(The data):

○ ○ ○ ○

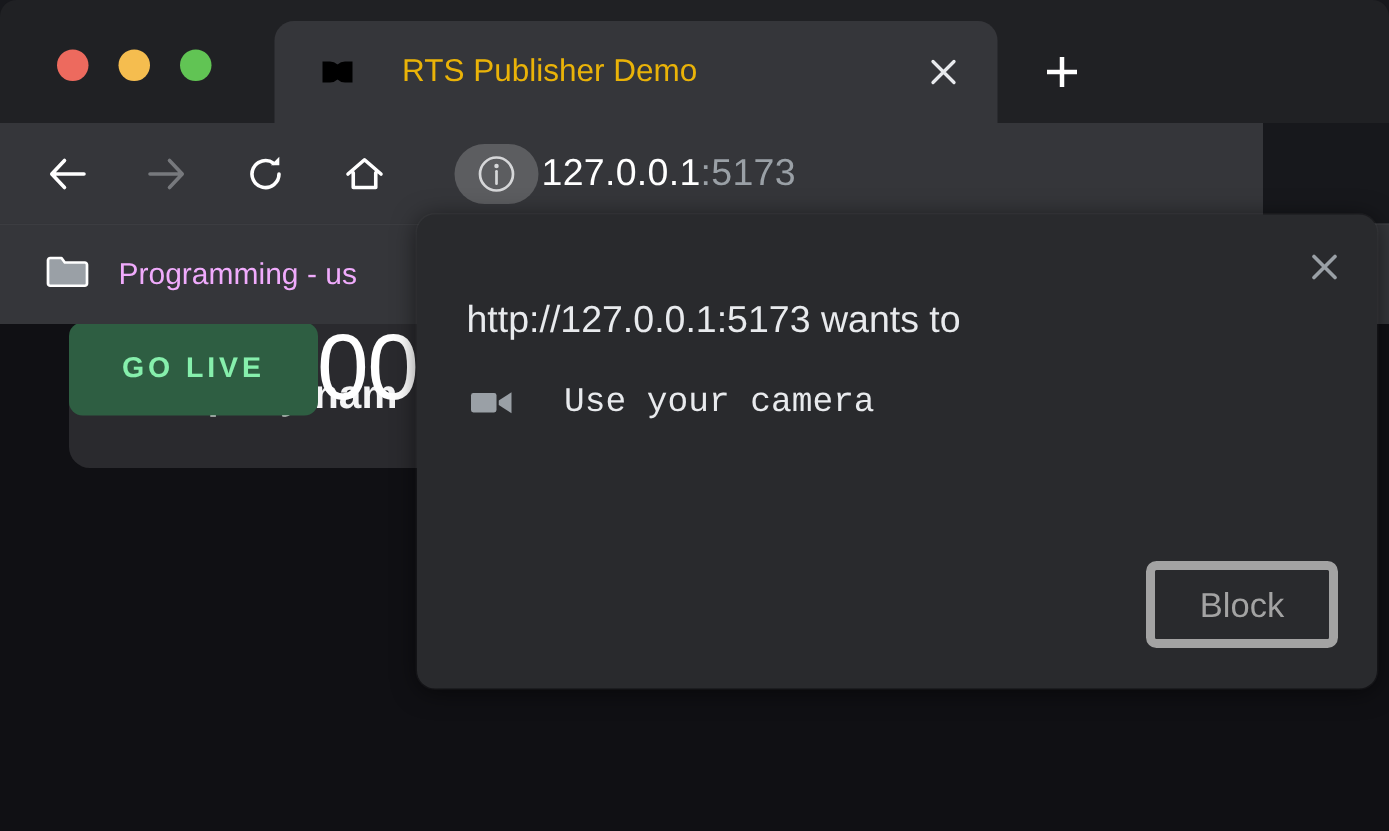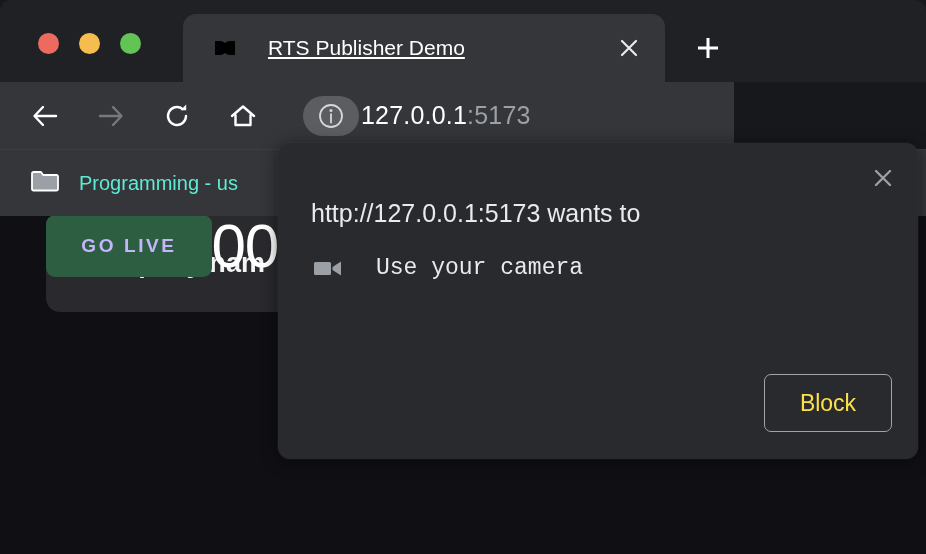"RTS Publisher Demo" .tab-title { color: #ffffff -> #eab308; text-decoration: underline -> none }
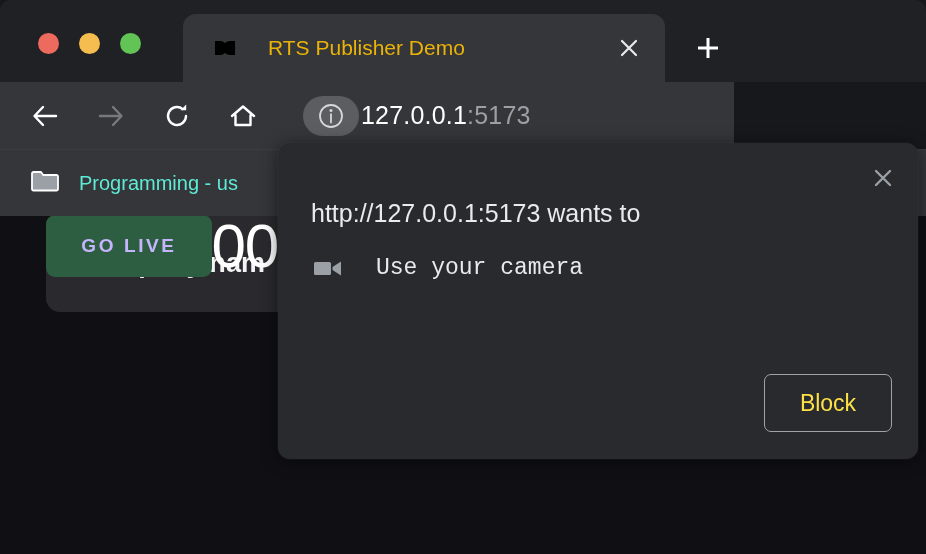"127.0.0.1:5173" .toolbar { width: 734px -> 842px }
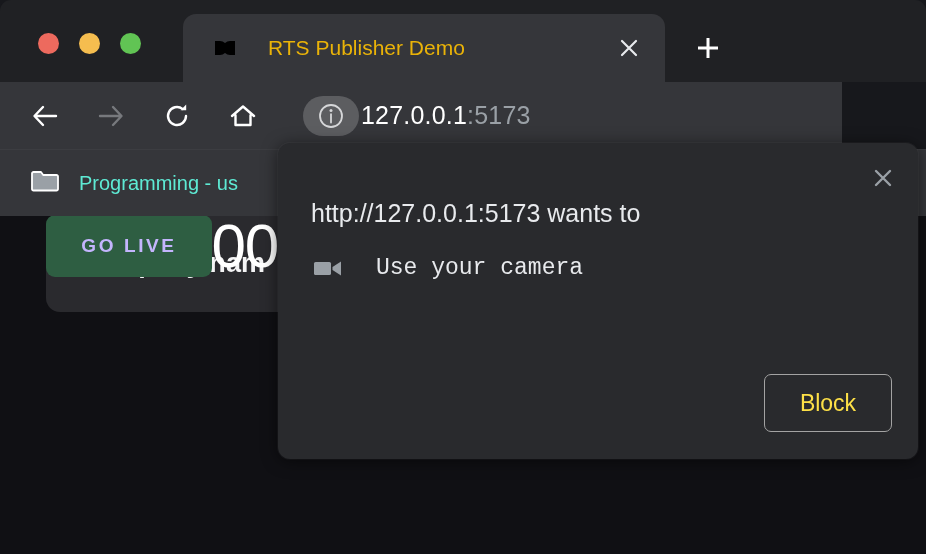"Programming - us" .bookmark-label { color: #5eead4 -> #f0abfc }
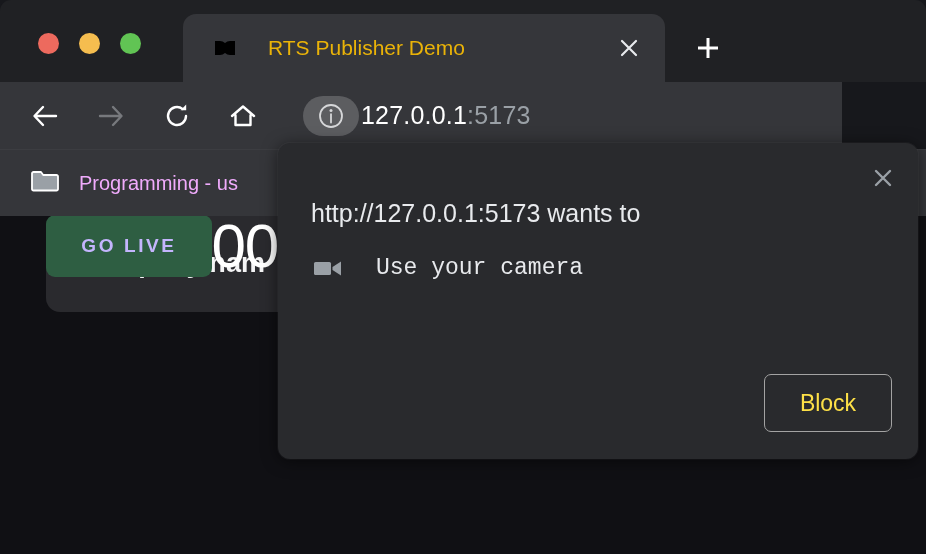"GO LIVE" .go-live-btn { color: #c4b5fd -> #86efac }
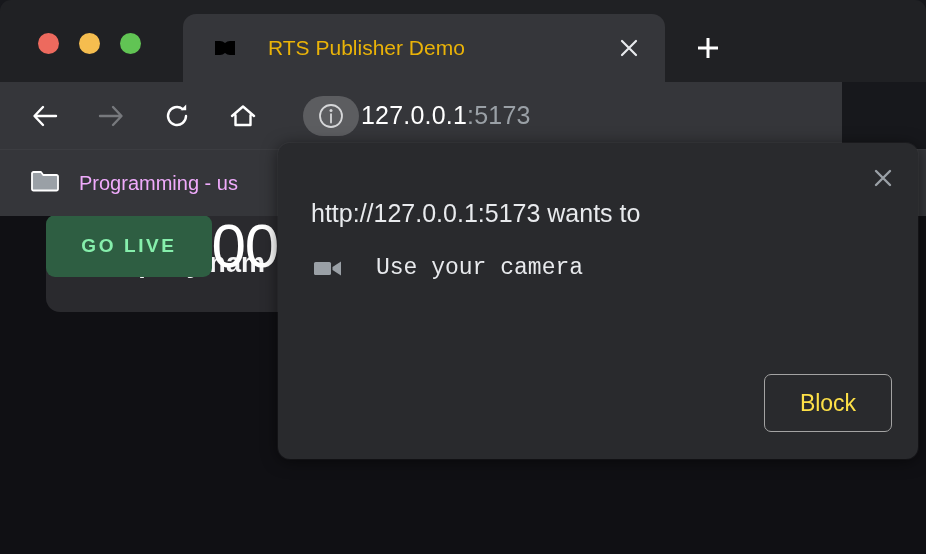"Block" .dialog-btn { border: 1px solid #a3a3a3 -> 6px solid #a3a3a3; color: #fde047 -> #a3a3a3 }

○ ○ ○ ○

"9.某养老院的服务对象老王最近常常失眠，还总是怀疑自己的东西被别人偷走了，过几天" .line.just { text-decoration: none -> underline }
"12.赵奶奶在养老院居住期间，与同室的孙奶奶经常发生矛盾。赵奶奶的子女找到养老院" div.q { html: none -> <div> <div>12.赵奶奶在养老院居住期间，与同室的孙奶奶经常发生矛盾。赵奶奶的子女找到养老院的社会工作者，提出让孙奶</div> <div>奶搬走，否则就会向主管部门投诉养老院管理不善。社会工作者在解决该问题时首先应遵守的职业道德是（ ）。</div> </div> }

○ ○ ○ ○

(Exercise): Each line from the one that contains "width: 734px ->" down to the one that contains "border: 1px solid" is to be returned exactly as it stands above, both ends included, with pictures removed.

(Task response):
"127.0.0.1:5173" .toolbar { width: 734px -> 842px }
"Programming - us" .bookmark-label { color: #5eead4 -> #f0abfc }
"GO LIVE" .go-live-btn { color: #c4b5fd -> #86efac }
"Block" .dialog-btn { border: 1px solid #a3a3a3 -> 6px solid #a3a3a3; color: #fde047 -> #a3a3a3 }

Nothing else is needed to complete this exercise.